There is a gap between what is required in the informed consent process for human subjects research, and the reality of how well the information is actually understood by participants. This was the focus of a March 2015 workshop convened by the Institute of Medicine’s Roundtable on Health Literacy. It is possible to make consent documents “massively shorter and easier to understand,” says Michael Paasche-Orlow, MD, MA, MPH, a Roundtable participant and associate professor in the Department of Medicine at Boston University School of Medicine. However, that is not enough. “Readability will not be our salvation. In the end, it is a consent process — not a form,” he says.

Leah Eisenberg, JD, assistant professor in the division of medical humanities at the University of Arkansas for Medical Sciences in Little Rock is concerned that too many people sign consent forms without understanding them. “If we are serious about the importance of informed consent, it is vital that potential research participants are given information about research in a way that is understandable and meaningful to them,” says Eisenberg.

Bioethicists serve a unique role in championing this cause. “Regardless of how we come to read a consent form, it is always our job to bring up ethical concerns,” says Eisenberg. “In addition to addressing such concerns as they arise, we should work to mitigate future problems.” Bioethicists can do this by educating students and researchers, serving on IRBs, and working to develop institutional policies about informed consent.

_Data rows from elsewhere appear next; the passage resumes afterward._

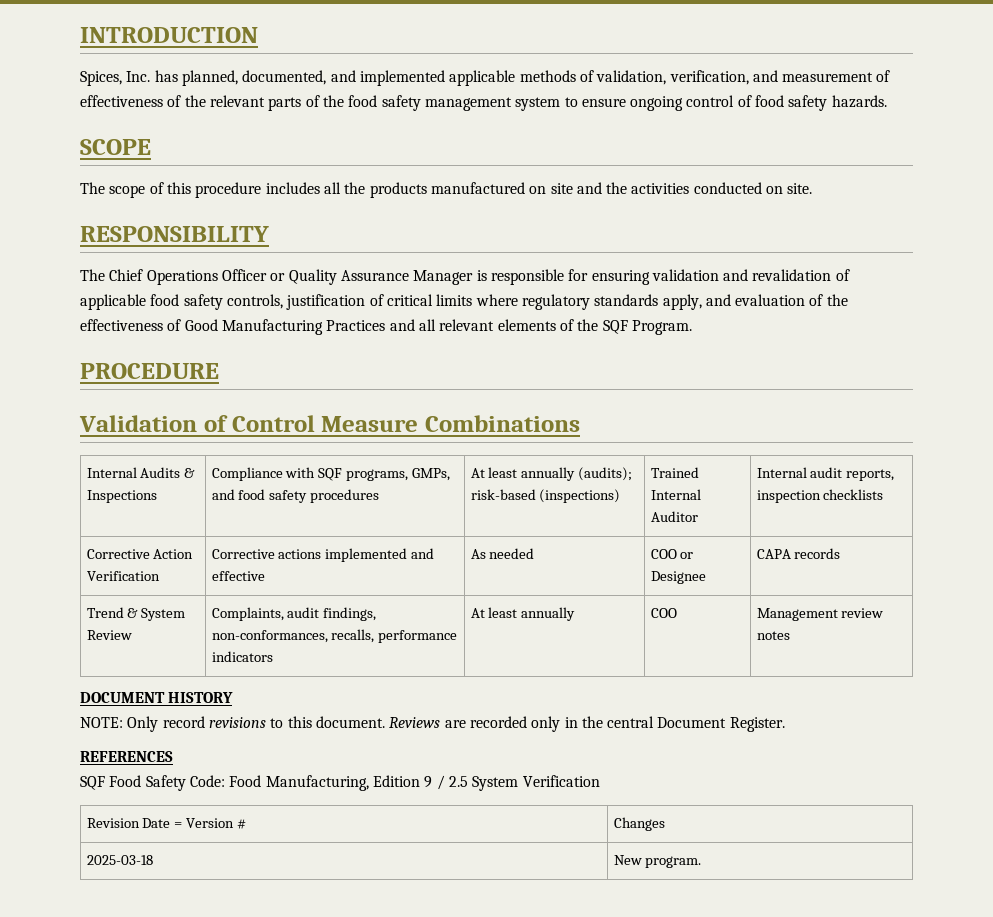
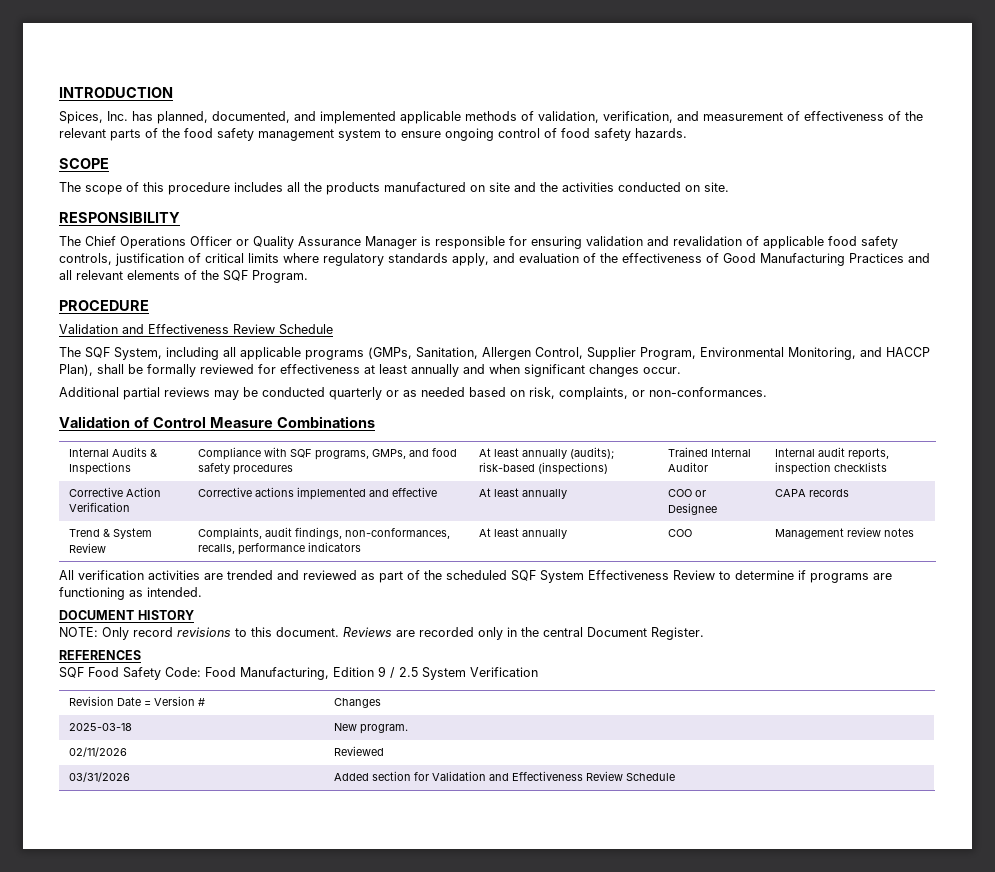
  PROCEDURE
+ Validation and Effectiveness Review Schedule
+ The SQF System, including all applicable programs (GMPs, Sanitation, Allergen Control, Supplier Program, Environmental Monitoring, and HACCP Plan), shall be formally reviewed for effectiveness at least annually and when significant changes occur.
+ Additional partial reviews may be conducted quarterly or as needed based on risk, complaints, or non-conformances.
- Corrective Action Verification | Corrective actions implemented and effective | As needed | COO or Designee | CAPA records
+ Corrective Action Verification | Corrective actions implemented and effective | At least annually | COO or Designee | CAPA records
+ All verification activities are trended and reviewed as part of the scheduled SQF System Effectiveness Review to determine if programs are functioning as intended.
+ 02/11/2026 | Reviewed
+ 03/31/2026 | Added section for Validation and Effectiveness Review Schedule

Bioethicists can encourage investigators to be more involved in the enrollment process. “It’s not that the investigator wants to be an absentee landlord. The investigator is busy,” he says. “But it’s important to show that you care not just about how many people were enrolled, but also the quality of the process.”

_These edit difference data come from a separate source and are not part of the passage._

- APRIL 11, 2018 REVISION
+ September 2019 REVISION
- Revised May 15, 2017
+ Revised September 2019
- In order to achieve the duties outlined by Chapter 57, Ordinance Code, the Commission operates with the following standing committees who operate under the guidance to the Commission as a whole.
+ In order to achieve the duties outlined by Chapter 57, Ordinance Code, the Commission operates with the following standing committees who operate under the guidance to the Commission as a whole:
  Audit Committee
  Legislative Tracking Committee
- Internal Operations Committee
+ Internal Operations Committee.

The more that investigators can demonstrate that participants understand the process and are satisfied with it, says Paasche-Orlow, the more solid a footing the whole research enterprise is standing on.

“It is tremendously better protection for you if there does end up being a problem. It gives the institution a much stronger leg to stand on, and the investigators too,” says Paasche-Orlow. “It’s more work up front, but it’s a much stronger positon to be in, ethically.”

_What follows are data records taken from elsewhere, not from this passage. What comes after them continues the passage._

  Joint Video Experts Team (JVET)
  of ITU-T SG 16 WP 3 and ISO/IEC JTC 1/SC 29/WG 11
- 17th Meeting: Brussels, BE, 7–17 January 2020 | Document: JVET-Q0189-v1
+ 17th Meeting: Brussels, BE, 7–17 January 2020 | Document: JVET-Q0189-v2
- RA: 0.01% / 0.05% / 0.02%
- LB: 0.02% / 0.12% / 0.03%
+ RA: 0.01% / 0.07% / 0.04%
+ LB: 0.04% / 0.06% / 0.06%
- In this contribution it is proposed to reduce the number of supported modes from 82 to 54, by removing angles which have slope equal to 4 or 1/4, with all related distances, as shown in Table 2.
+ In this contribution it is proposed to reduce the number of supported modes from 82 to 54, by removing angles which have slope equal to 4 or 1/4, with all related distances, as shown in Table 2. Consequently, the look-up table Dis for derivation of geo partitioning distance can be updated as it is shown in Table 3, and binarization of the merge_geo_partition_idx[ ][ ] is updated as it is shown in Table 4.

During the enrollment process, a prospective participant’s comprehension of complex information isn’t typically confirmed. “It should not come as a surprise that some additional work is needed for a potential subject to understand conflicts of interest, risk, randomization and clinical equipoise,” says Paasche-Orlow. “In the end, if you want to do a good job, it requires evaluation of comprehension.”

Simple yes/no questions won’t suffice. Paasche-Orlow promotes a teach-back approach, with the potential subject conveying their current understanding. The research coordinator can say, for instance, “We’ve been talking about a lot of things. It’s my job to communicate properly and make sure you understand this research project. So tell me, please, do you need to be in this study?”

This reveals whether the individual truly understands that his or her participation is voluntary. “If you don’t do this, you really don’t know if the person understands what they are getting themselves into,” he says. Paasche-Orlow advocates shifting the role of the research coordinator, or whoever is in charge of the enrollment process, from “persuasion to pedagogy.”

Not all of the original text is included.